§ **About this exercise**:
Only the text is wanted; write out each record below exactly and exclude all pictures.

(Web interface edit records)
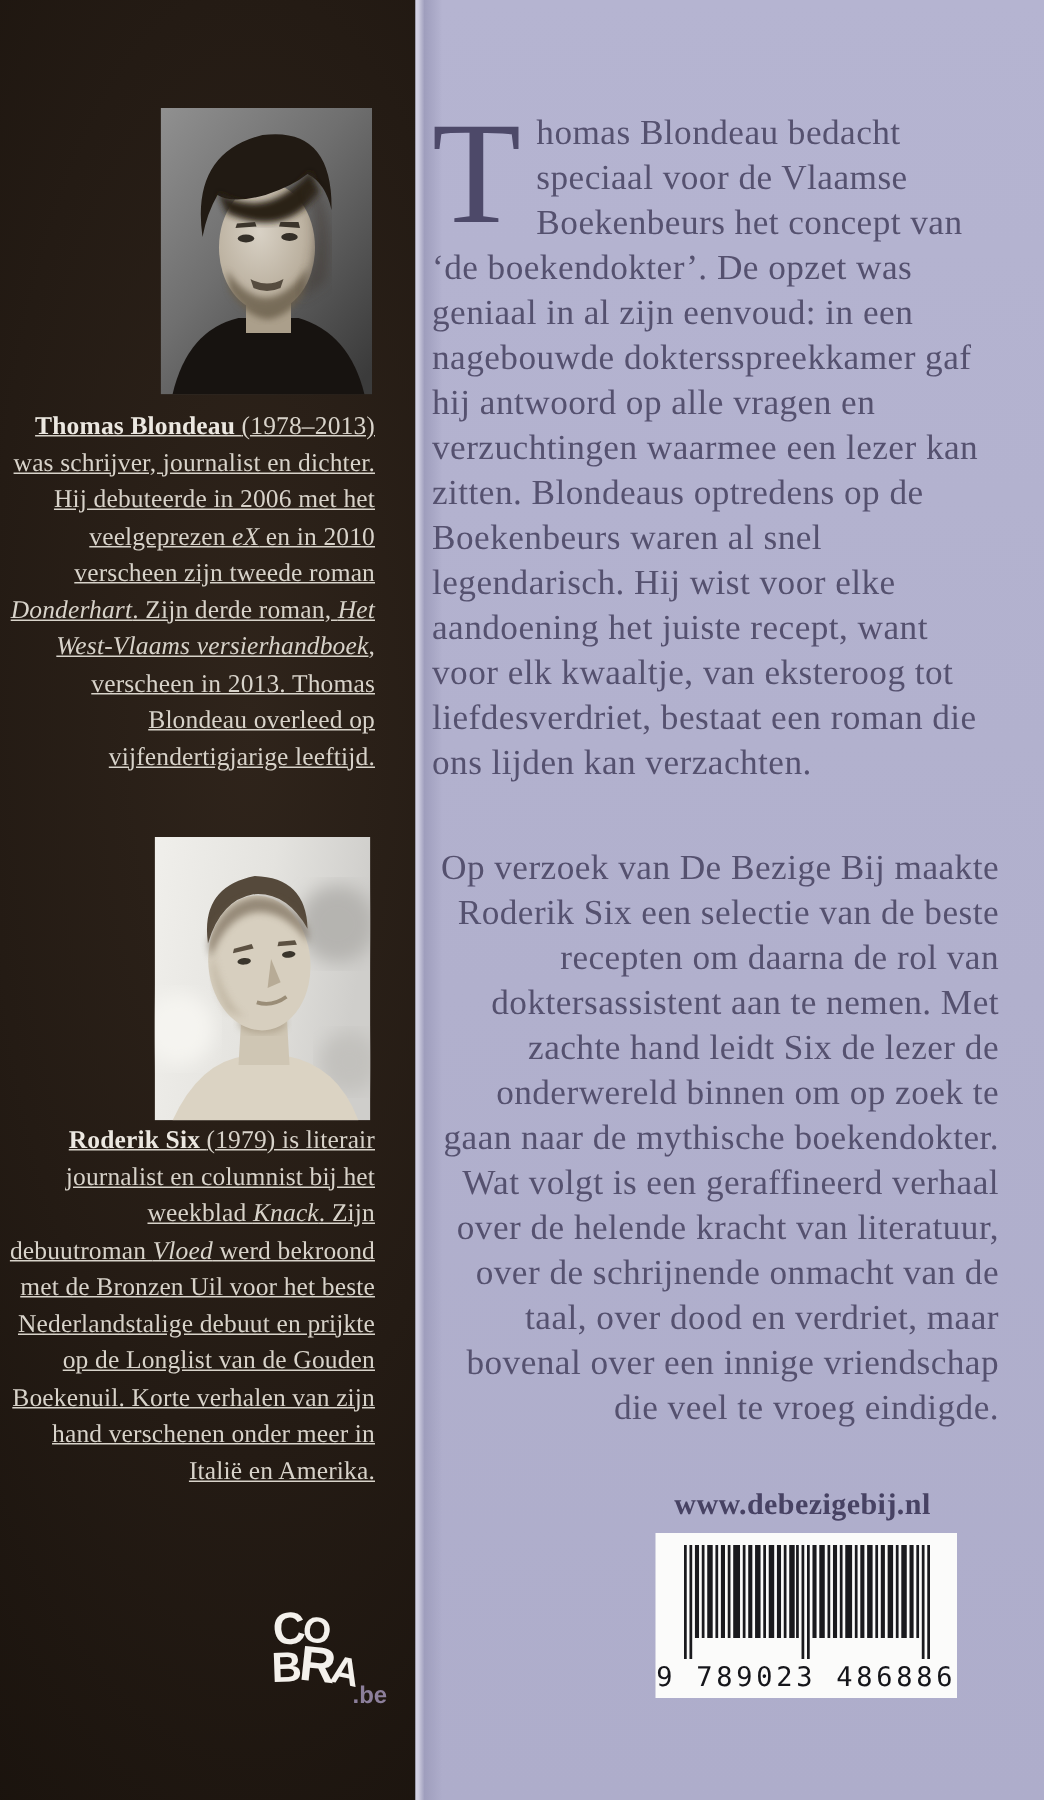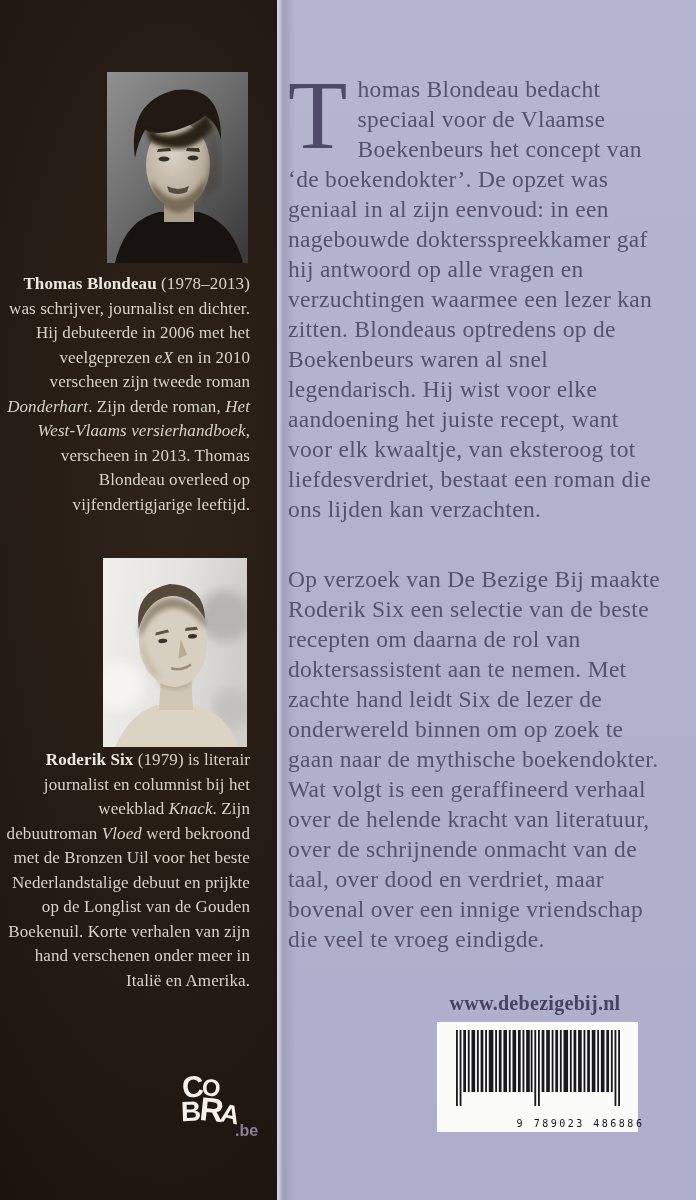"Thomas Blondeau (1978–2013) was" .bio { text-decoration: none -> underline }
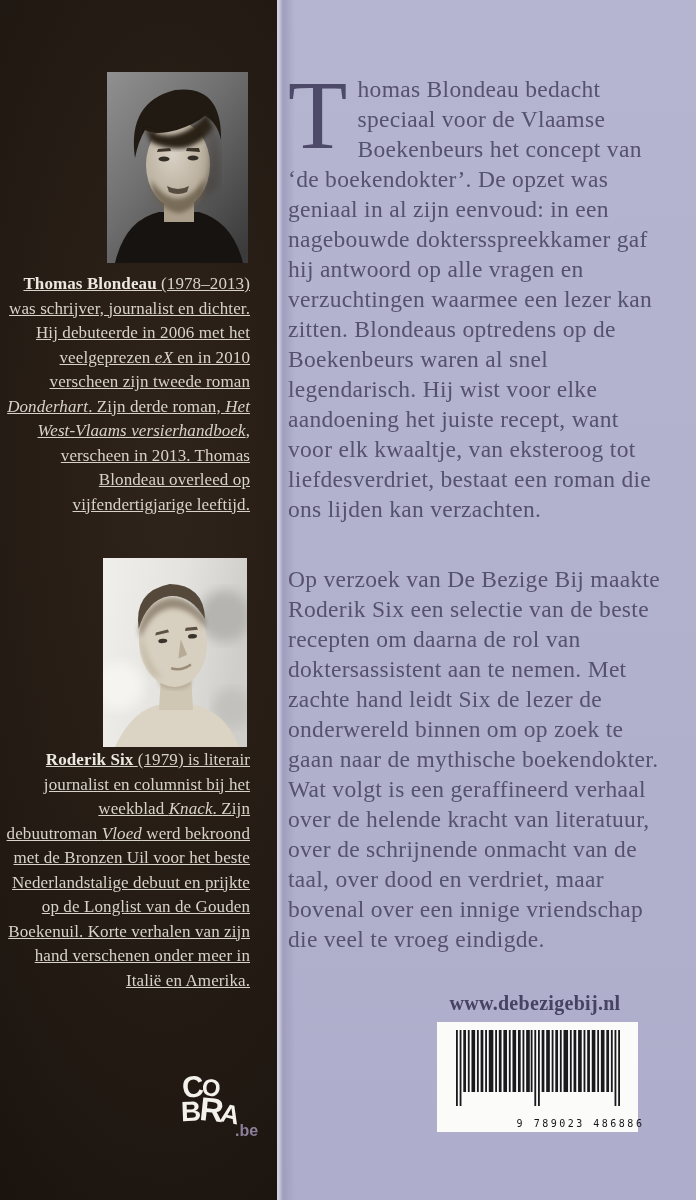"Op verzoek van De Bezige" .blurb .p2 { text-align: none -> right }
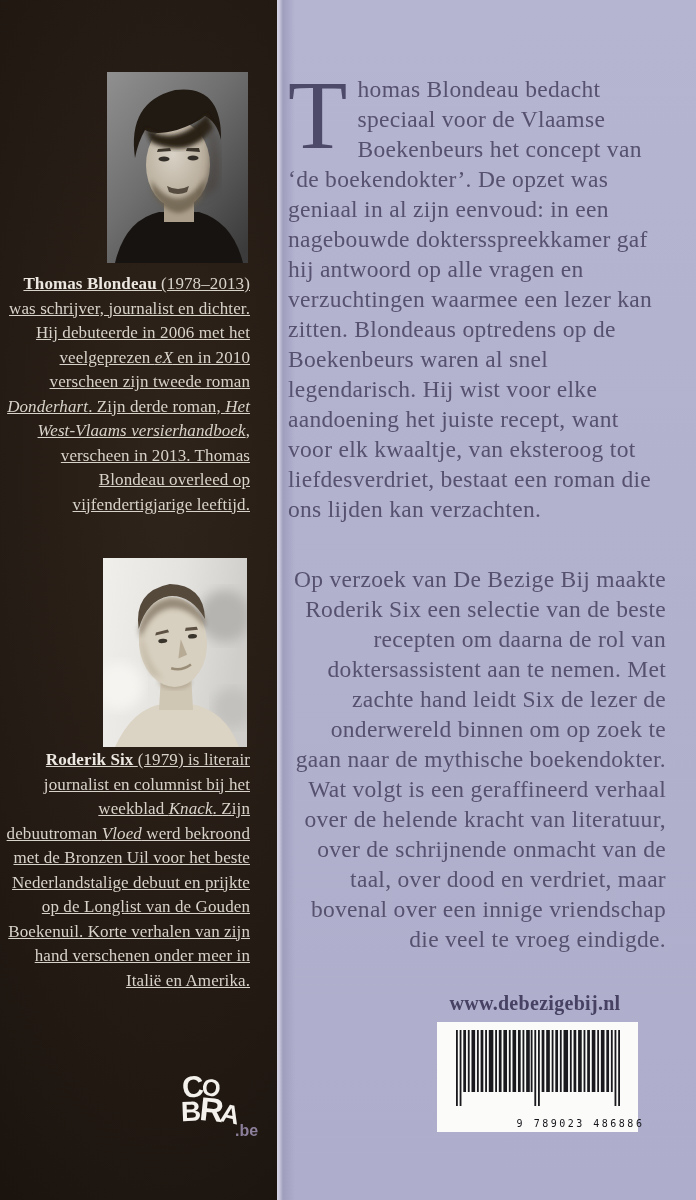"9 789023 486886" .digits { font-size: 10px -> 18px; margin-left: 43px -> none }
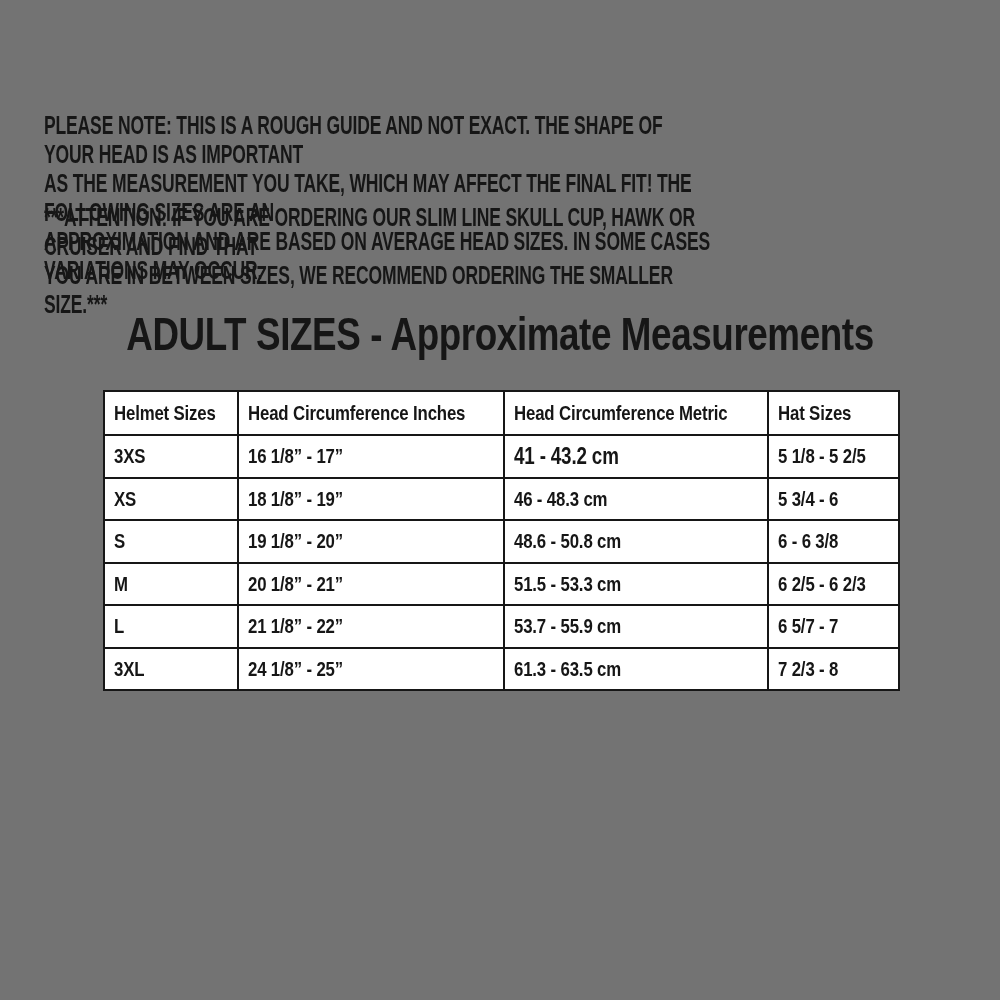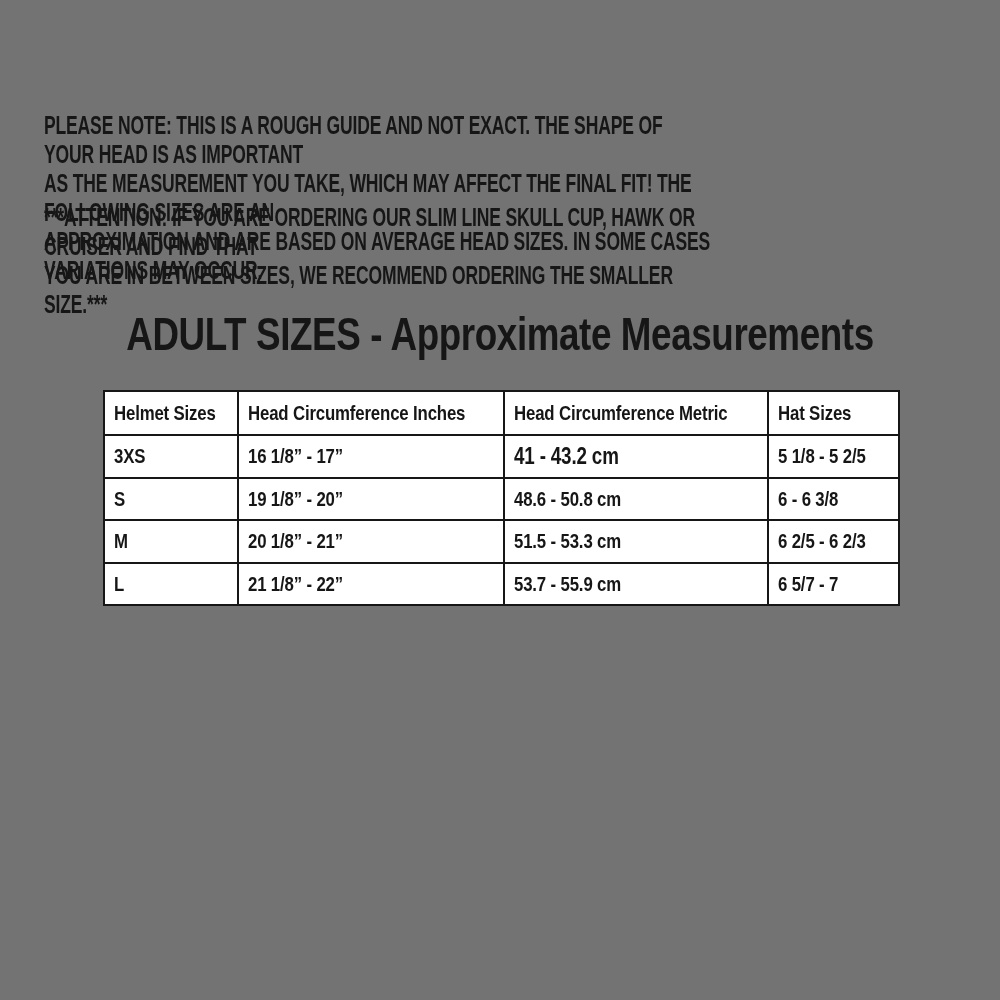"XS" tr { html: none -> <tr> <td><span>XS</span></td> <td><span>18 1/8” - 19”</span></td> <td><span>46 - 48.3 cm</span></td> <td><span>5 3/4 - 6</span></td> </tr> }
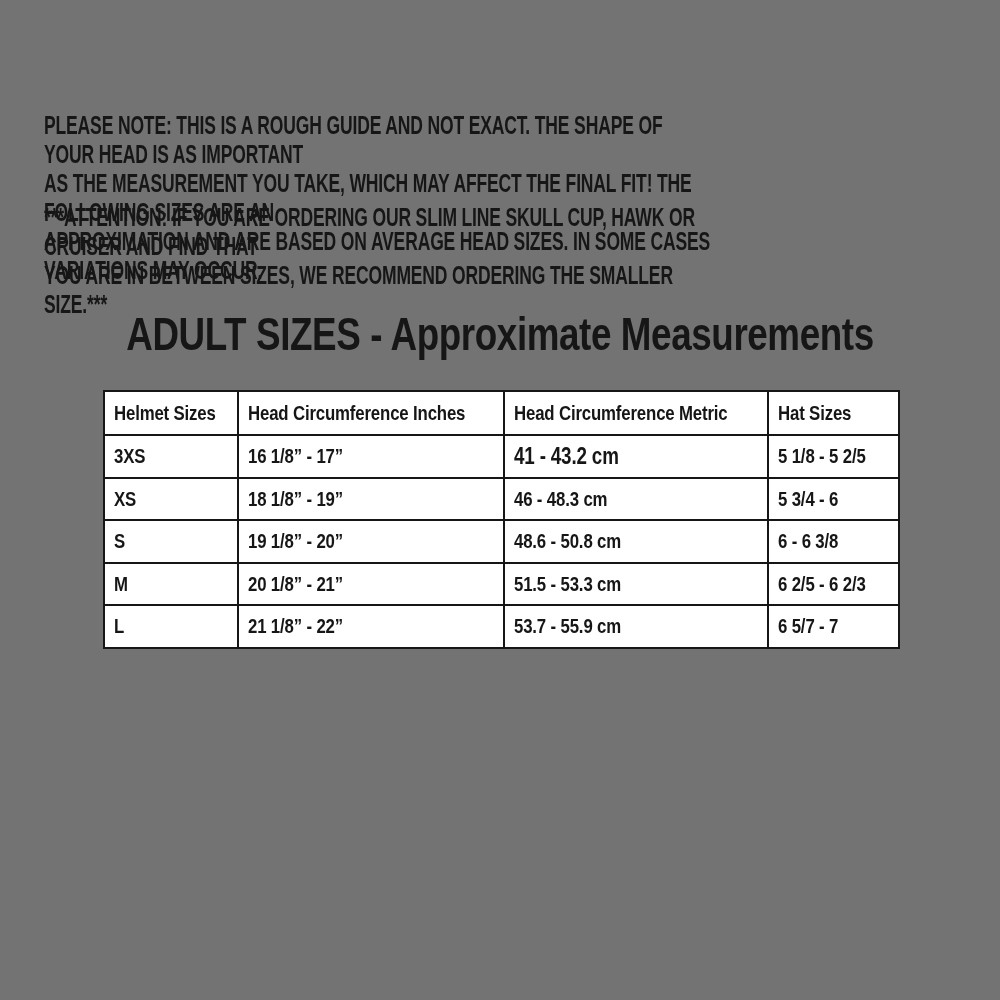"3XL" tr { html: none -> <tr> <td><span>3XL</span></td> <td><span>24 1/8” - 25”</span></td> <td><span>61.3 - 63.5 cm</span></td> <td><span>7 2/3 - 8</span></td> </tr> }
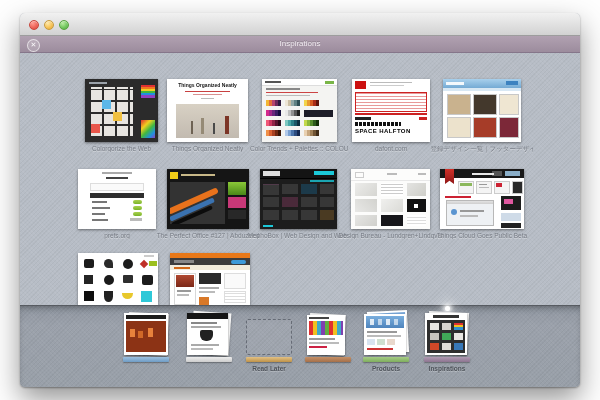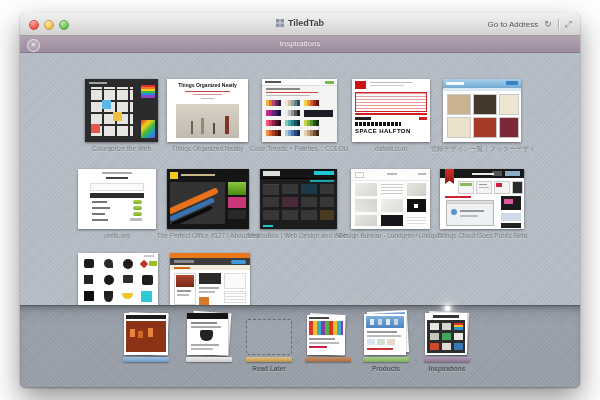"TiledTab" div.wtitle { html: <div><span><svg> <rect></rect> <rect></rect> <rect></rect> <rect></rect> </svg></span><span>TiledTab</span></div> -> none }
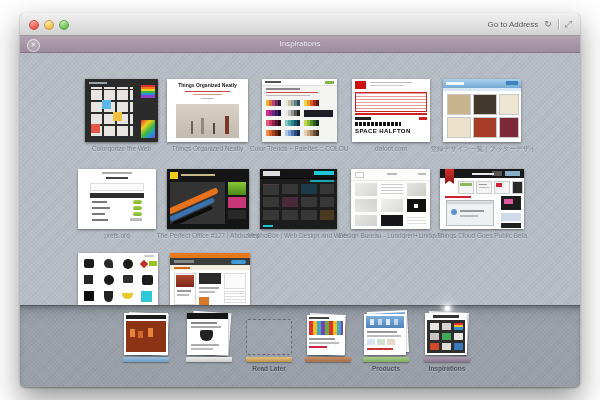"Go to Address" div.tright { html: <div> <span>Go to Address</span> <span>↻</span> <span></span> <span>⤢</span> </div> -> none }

§ **Output below**:
"Thomas Blondeau (1978–2013) was" .bio { text-decoration: none -> underline }
"Op verzoek van De Bezige" .blurb .p2 { text-align: none -> right }
"9 789023 486886" .digits { font-size: 10px -> 18px; margin-left: 43px -> none }
"XS" tr { html: none -> <tr> <td><span>XS</span></td> <td><span>18 1/8” - 19”</span></td> <td><span>46 - 48.3 cm</span></td> <td><span>5 3/4 - 6</span></td> </tr> }
"3XL" tr { html: none -> <tr> <td><span>3XL</span></td> <td><span>24 1/8” - 25”</span></td> <td><span>61.3 - 63.5 cm</span></td> <td><span>7 2/3 - 8</span></td> </tr> }
"TiledTab" div.wtitle { html: <div><span><svg> <rect></rect> <rect></rect> <rect></rect> <rect></rect> </svg></span><span>TiledTab</span></div> -> none }
"Go to Address" div.tright { html: <div> <span>Go to Address</span> <span>↻</span> <span></span> <span>⤢</span> </div> -> none }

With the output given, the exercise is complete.